Exercise brief - Write out all of the records exactly once more and skip the images.

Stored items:
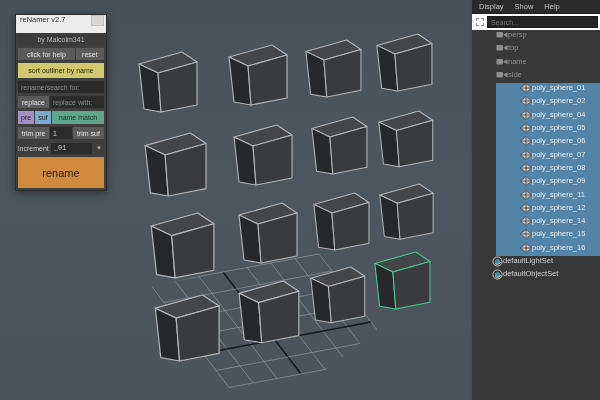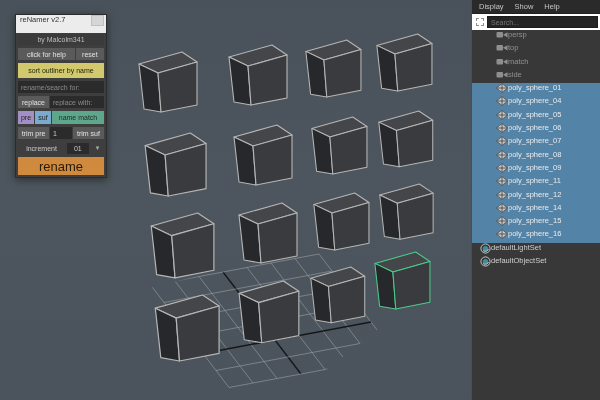"match" span { text: match -> name }
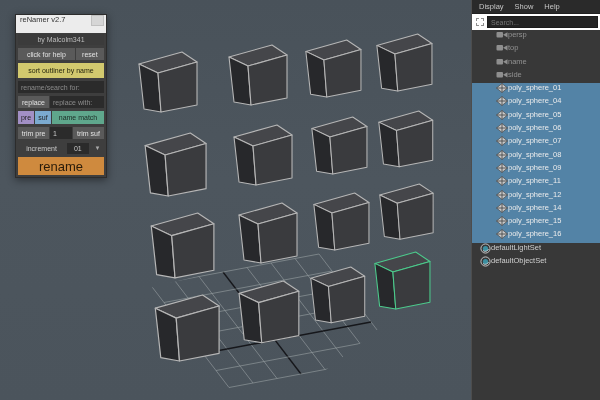"poly_sphere_01" .orow.sel { margin-left: none -> 24px }
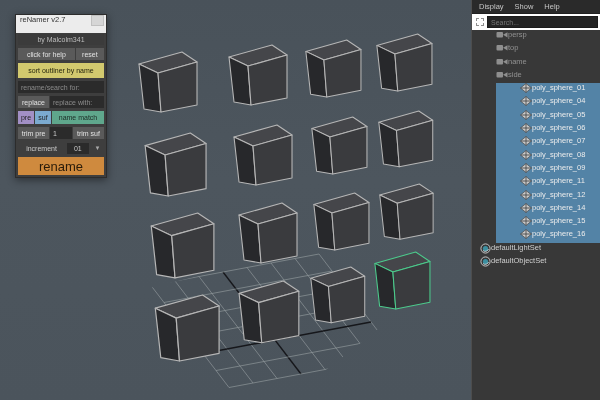"poly_sphere_02" div.orow { html: none -> <div> <svg> <polygon></polygon> <path></path> </svg> <span>poly_sphere_02</span> </div> }
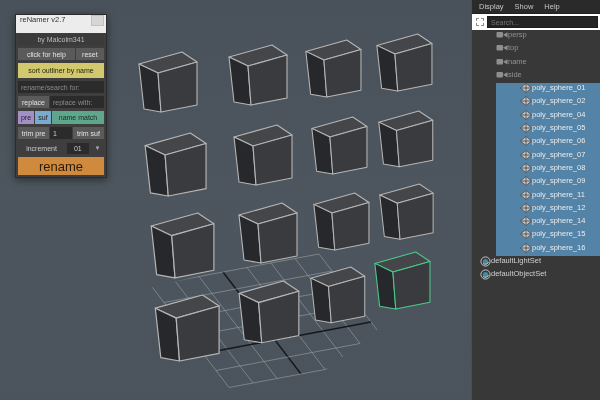"_01" .f-incr { font-family: none -> Liberation Mono, monospace; width: 22px -> 41px }
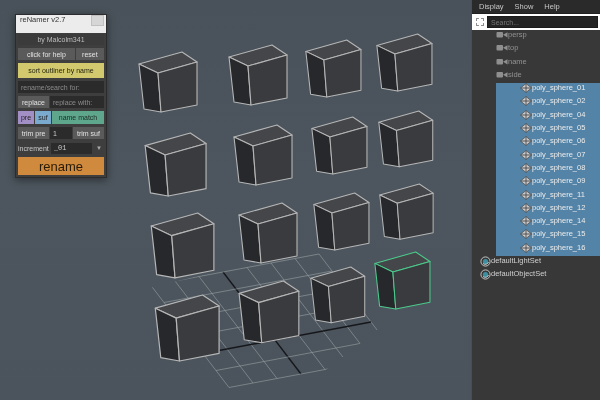"rename" .btn-rename { font-size: 13px -> 11px; height: 18px -> 31px }
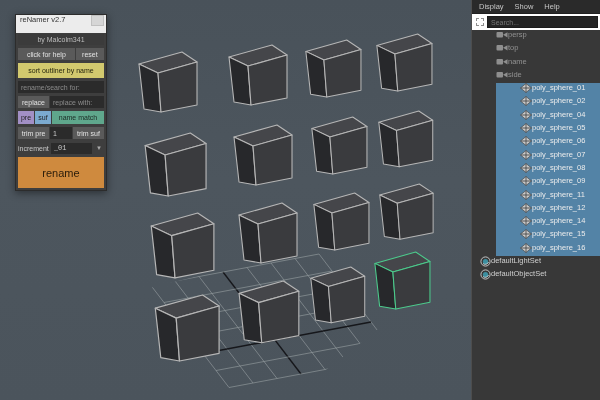"defaultLightSet" .orow.set { padding-left: 8px -> 20px }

Written response -
"match" span { text: match -> name }
"poly_sphere_01" .orow.sel { margin-left: none -> 24px }
"poly_sphere_02" div.orow { html: none -> <div> <svg> <polygon></polygon> <path></path> </svg> <span>poly_sphere_02</span> </div> }
"_01" .f-incr { font-family: none -> Liberation Mono, monospace; width: 22px -> 41px }
"rename" .btn-rename { font-size: 13px -> 11px; height: 18px -> 31px }
"defaultLightSet" .orow.set { padding-left: 8px -> 20px }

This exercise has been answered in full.